▶ [What you need to do] Could you please reproduce the entries exactly, leaving out any pictures?

Front-end code change data:

---------------

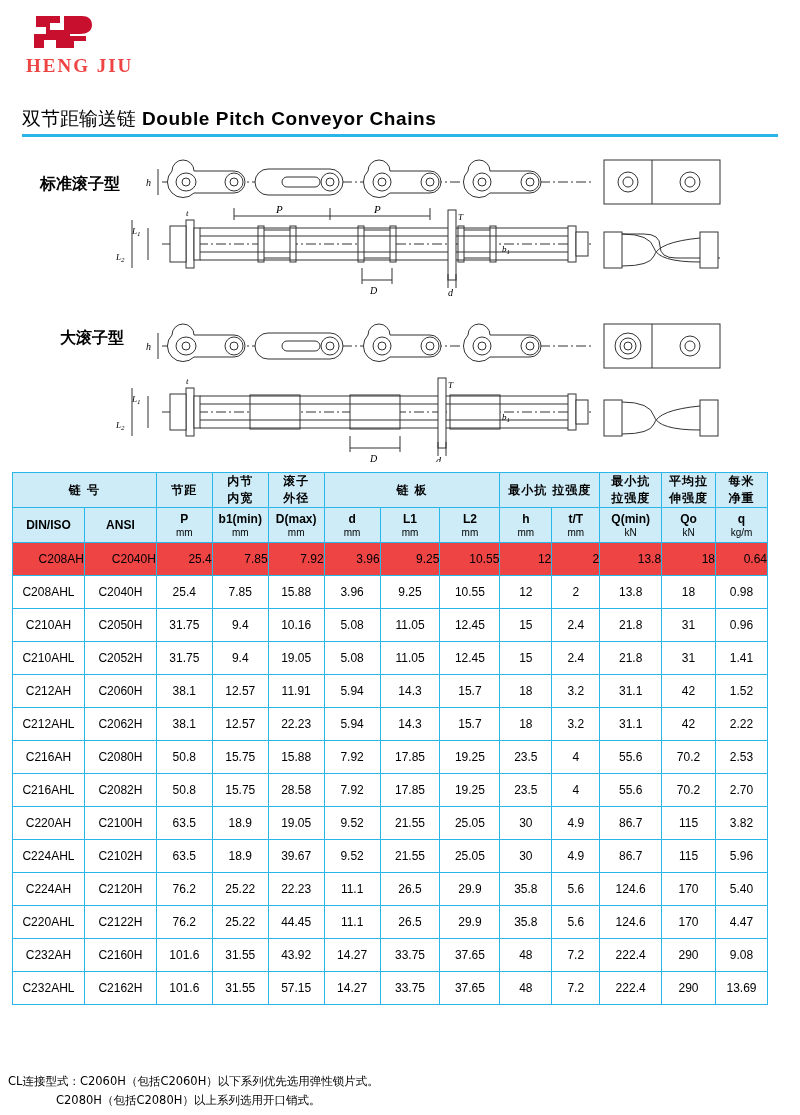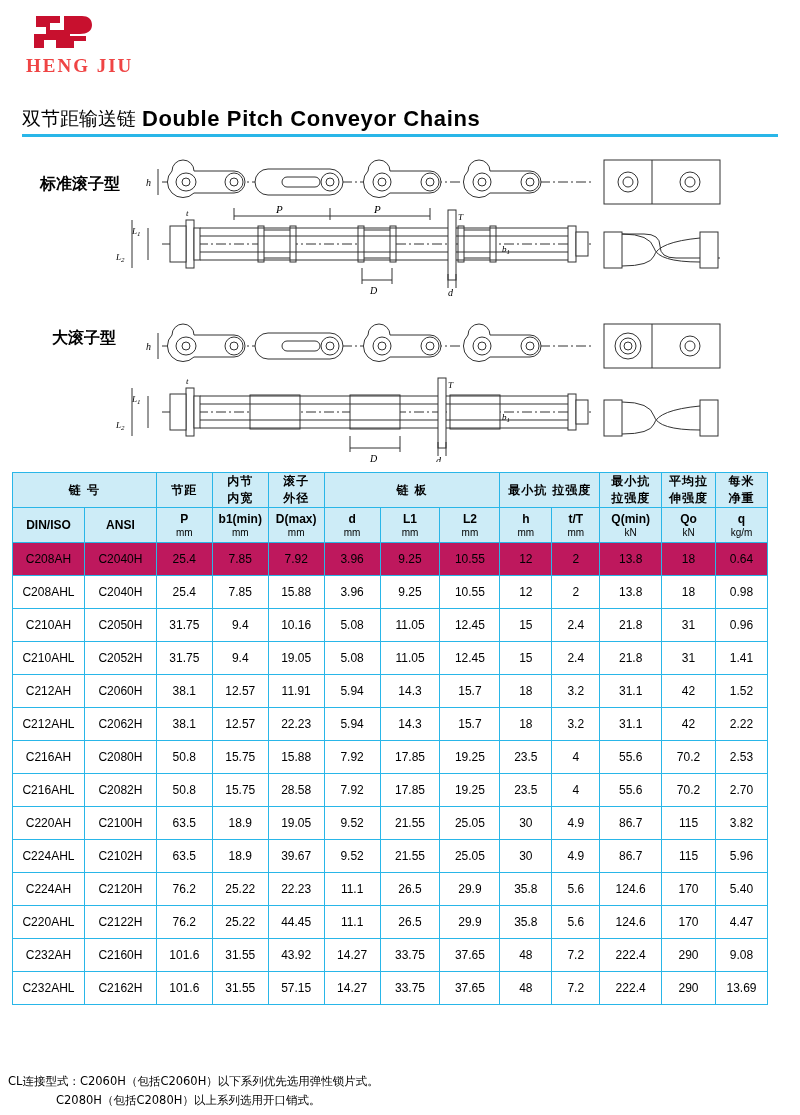--- a/index.html
+++ b/index.html
@@ -22,33 +22,33 @@
   
   .title-bar{
     position:absolute;left:22px;top:106px;width:756px;
   }
   .title-bar .t-cn{
     font-size:19px;font-weight:normal;font-family:"DejaVu Sans",sans-serif;
     vertical-align:middle;
     margin-top:12px;
   }
   .title-bar .t-en{
-    font-size:22px;font-weight:bold;letter-spacing:.6px;
+    font-size:19px;font-weight:bold;letter-spacing:.6px;
     vertical-align:middle;margin-left:6px;
   }
   .title-rule{
     position:absolute;left:22px;top:134px;width:756px;height:3px;background:#29b6e8;
   }
   
   .draw-area{position:absolute;left:22px;top:146px;width:756px;height:316px;}
   .draw-label{
     position:absolute;font-size:16px;font-weight:bold;font-family:"DejaVu Sans",sans-serif;text-align:center;
   }
   .lbl-a{left:18px;top:28px;}
-  .lbl-b{left:30px;top:182px;font-family:Liberation Mono, monospace;}
+  .lbl-b{left:38px;top:182px;font-family:Liberation Mono, monospace;}
   
   .tbl{
     position:absolute;left:12px;top:472px;border-collapse:collapse;
     width:756px;
     font-size:11px;
     border-radius:10px;
   }
   .tbl th,.tbl td{
     border:1px solid #29b6e8;
     text-align:center;
@@ -59,21 +59,21 @@
     background:#cdecf7;
     font-weight:bold;
     color:#000;
     height:25px;
   }
   .tbl th.hdr-tall{height:34px;}
   .tbl th .cn{font-family:"DejaVu Sans",sans-serif;font-size:12px;letter-spacing:1px;}
   .tbl th .sym{font-size:12px;font-weight:bold;}
   .tbl th .unit{font-size:10px;font-weight:normal;}
   .tbl td{height:32px;font-size:12px;}
-  .tbl tr.hl td{background:#be185d;}
+  .tbl tr.hl td{background:#ef4444;text-align:right;}
   .tbl td.c1,.tbl td.c2{font-size:12px;}
   
   .foot{
     position:absolute;left:8px;top:1072px;width:780px;
     font-size:11.5px;font-family:"DejaVu Sans",sans-serif;line-height:19px;
   }
   .foot .l2{margin-left:48px;}
   svg{display:block;}
 </style>
 </head>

---------------

▶ [Answer to this problem]
--- a/index.html
+++ b/index.html
@@ -22,33 +22,33 @@
   
   .title-bar{
     position:absolute;left:22px;top:106px;width:756px;
   }
   .title-bar .t-cn{
     font-size:19px;font-weight:normal;font-family:"DejaVu Sans",sans-serif;
     vertical-align:middle;
     margin-top:12px;
   }
   .title-bar .t-en{
-    font-size:22px;font-weight:bold;letter-spacing:.6px;
+    font-size:19px;font-weight:bold;letter-spacing:.6px;
     vertical-align:middle;margin-left:6px;
   }
   .title-rule{
     position:absolute;left:22px;top:134px;width:756px;height:3px;background:#29b6e8;
   }
   
   .draw-area{position:absolute;left:22px;top:146px;width:756px;height:316px;}
   .draw-label{
     position:absolute;font-size:16px;font-weight:bold;font-family:"DejaVu Sans",sans-serif;text-align:center;
   }
   .lbl-a{left:18px;top:28px;}
-  .lbl-b{left:30px;top:182px;font-family:Liberation Mono, monospace;}
+  .lbl-b{left:38px;top:182px;font-family:Liberation Mono, monospace;}
   
   .tbl{
     position:absolute;left:12px;top:472px;border-collapse:collapse;
     width:756px;
     font-size:11px;
     border-radius:10px;
   }
   .tbl th,.tbl td{
     border:1px solid #29b6e8;
     text-align:center;
@@ -59,21 +59,21 @@
     background:#cdecf7;
     font-weight:bold;
     color:#000;
     height:25px;
   }
   .tbl th.hdr-tall{height:34px;}
   .tbl th .cn{font-family:"DejaVu Sans",sans-serif;font-size:12px;letter-spacing:1px;}
   .tbl th .sym{font-size:12px;font-weight:bold;}
   .tbl th .unit{font-size:10px;font-weight:normal;}
   .tbl td{height:32px;font-size:12px;}
-  .tbl tr.hl td{background:#be185d;}
+  .tbl tr.hl td{background:#ef4444;text-align:right;}
   .tbl td.c1,.tbl td.c2{font-size:12px;}
   
   .foot{
     position:absolute;left:8px;top:1072px;width:780px;
     font-size:11.5px;font-family:"DejaVu Sans",sans-serif;line-height:19px;
   }
   .foot .l2{margin-left:48px;}
   svg{display:block;}
 </style>
 </head>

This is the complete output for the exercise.